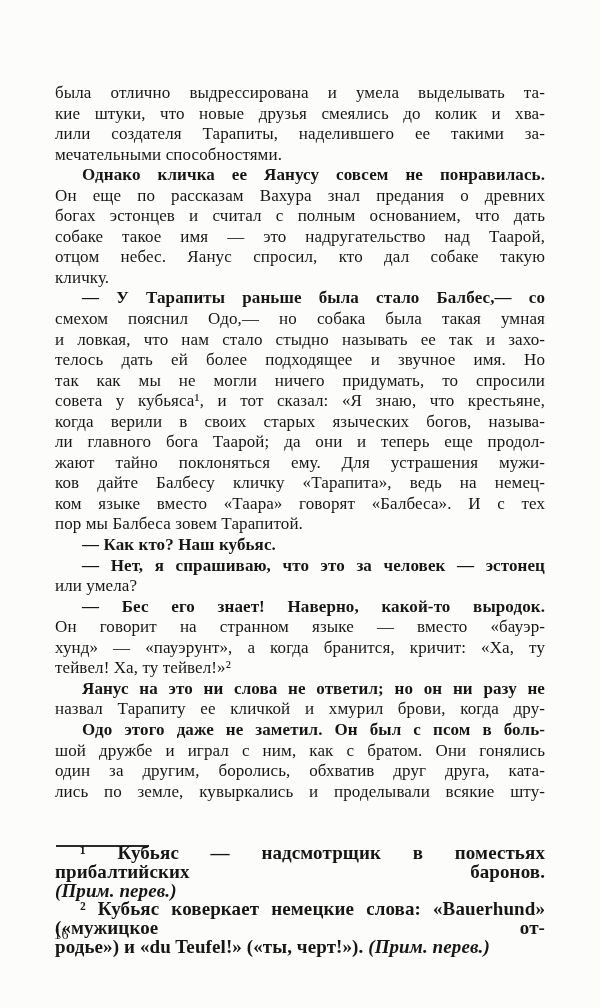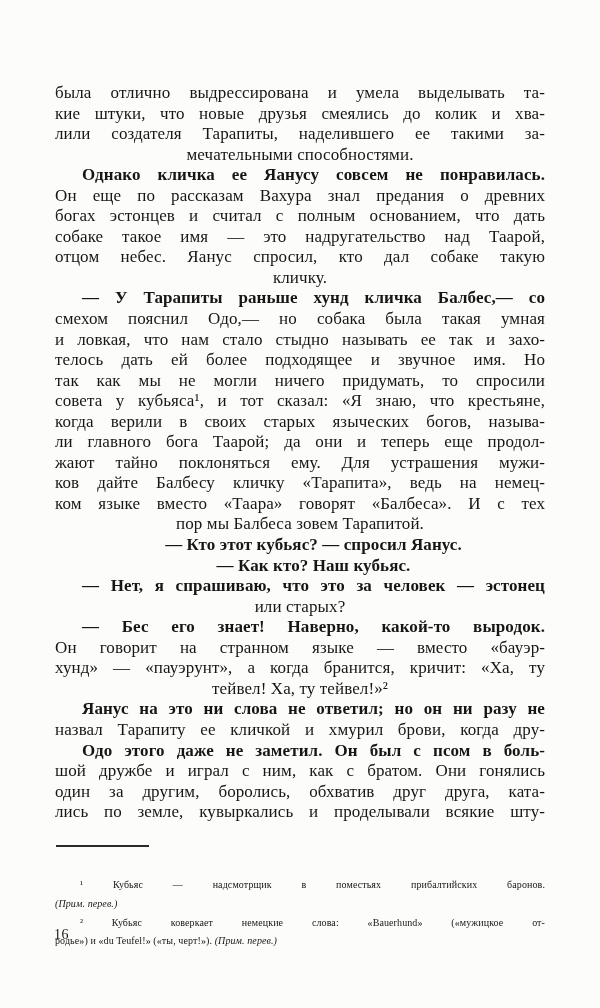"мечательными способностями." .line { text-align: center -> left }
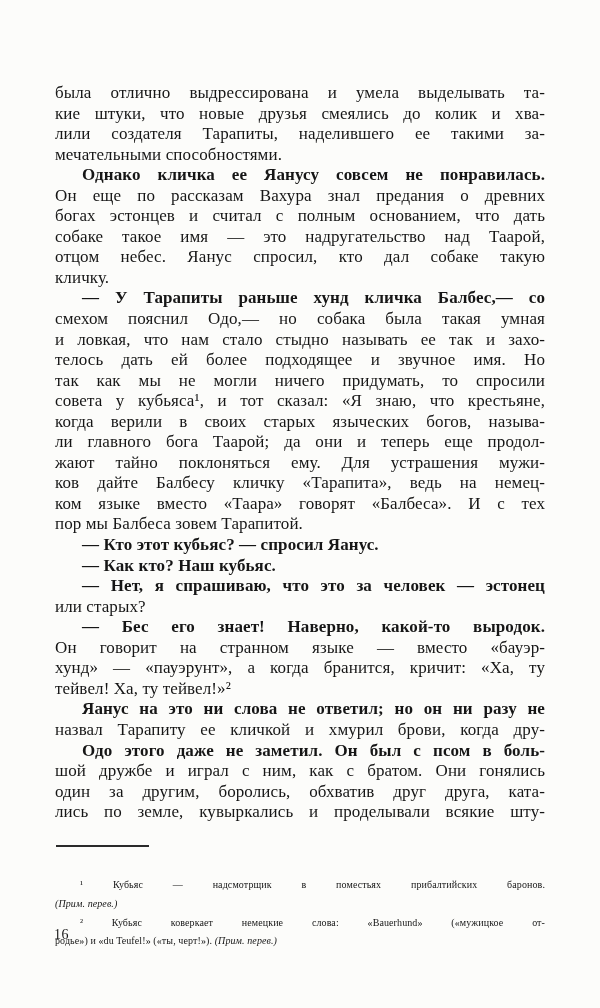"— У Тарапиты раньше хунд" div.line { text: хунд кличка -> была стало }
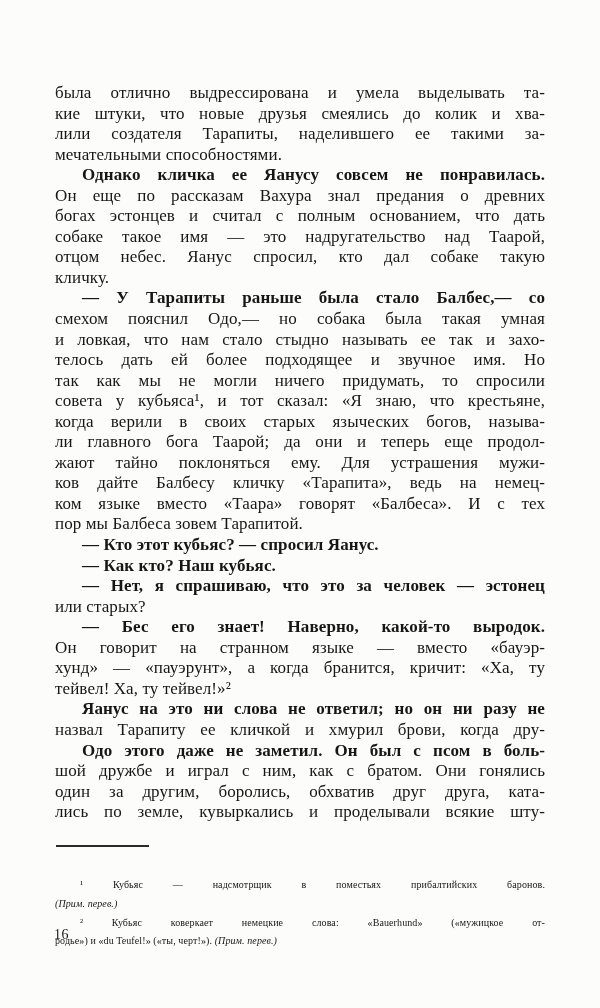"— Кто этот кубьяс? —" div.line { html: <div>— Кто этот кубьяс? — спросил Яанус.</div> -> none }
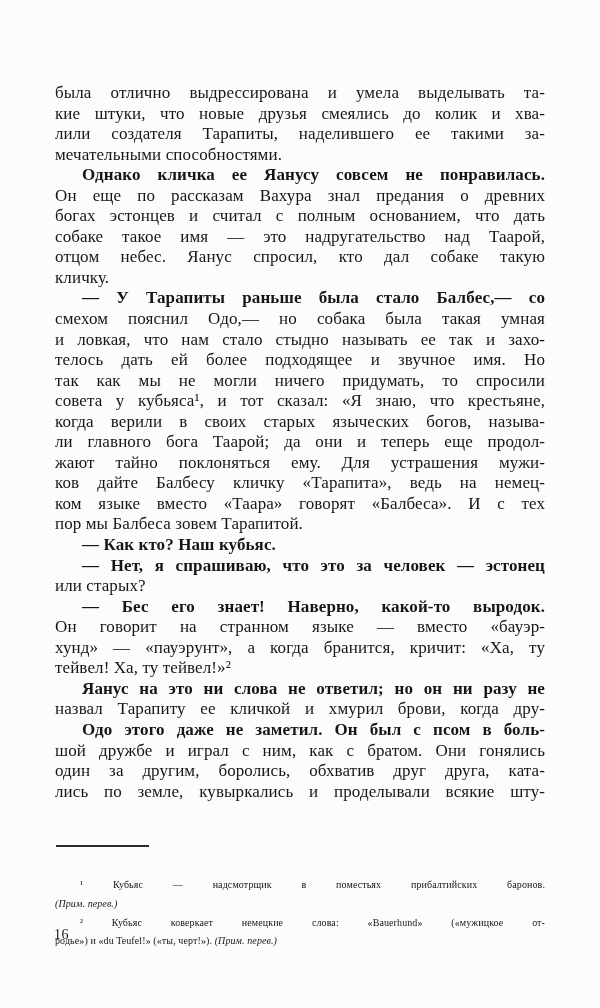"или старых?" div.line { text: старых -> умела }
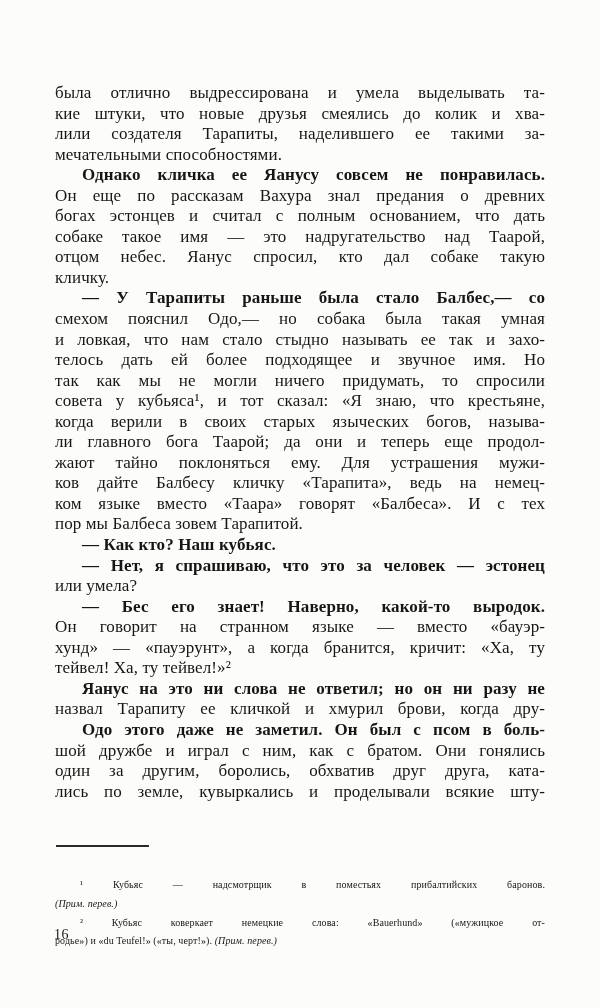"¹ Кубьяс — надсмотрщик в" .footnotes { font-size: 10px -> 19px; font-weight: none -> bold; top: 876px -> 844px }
================
A word-for-word copy of the data, without its pictures, is what is needed.

→ Response to the task
"мечательными способностями." .line { text-align: center -> left }
"— У Тарапиты раньше хунд" div.line { text: хунд кличка -> была стало }
"— Кто этот кубьяс? —" div.line { html: <div>— Кто этот кубьяс? — спросил Яанус.</div> -> none }
"или старых?" div.line { text: старых -> умела }
"¹ Кубьяс — надсмотрщик в" .footnotes { font-size: 10px -> 19px; font-weight: none -> bold; top: 876px -> 844px }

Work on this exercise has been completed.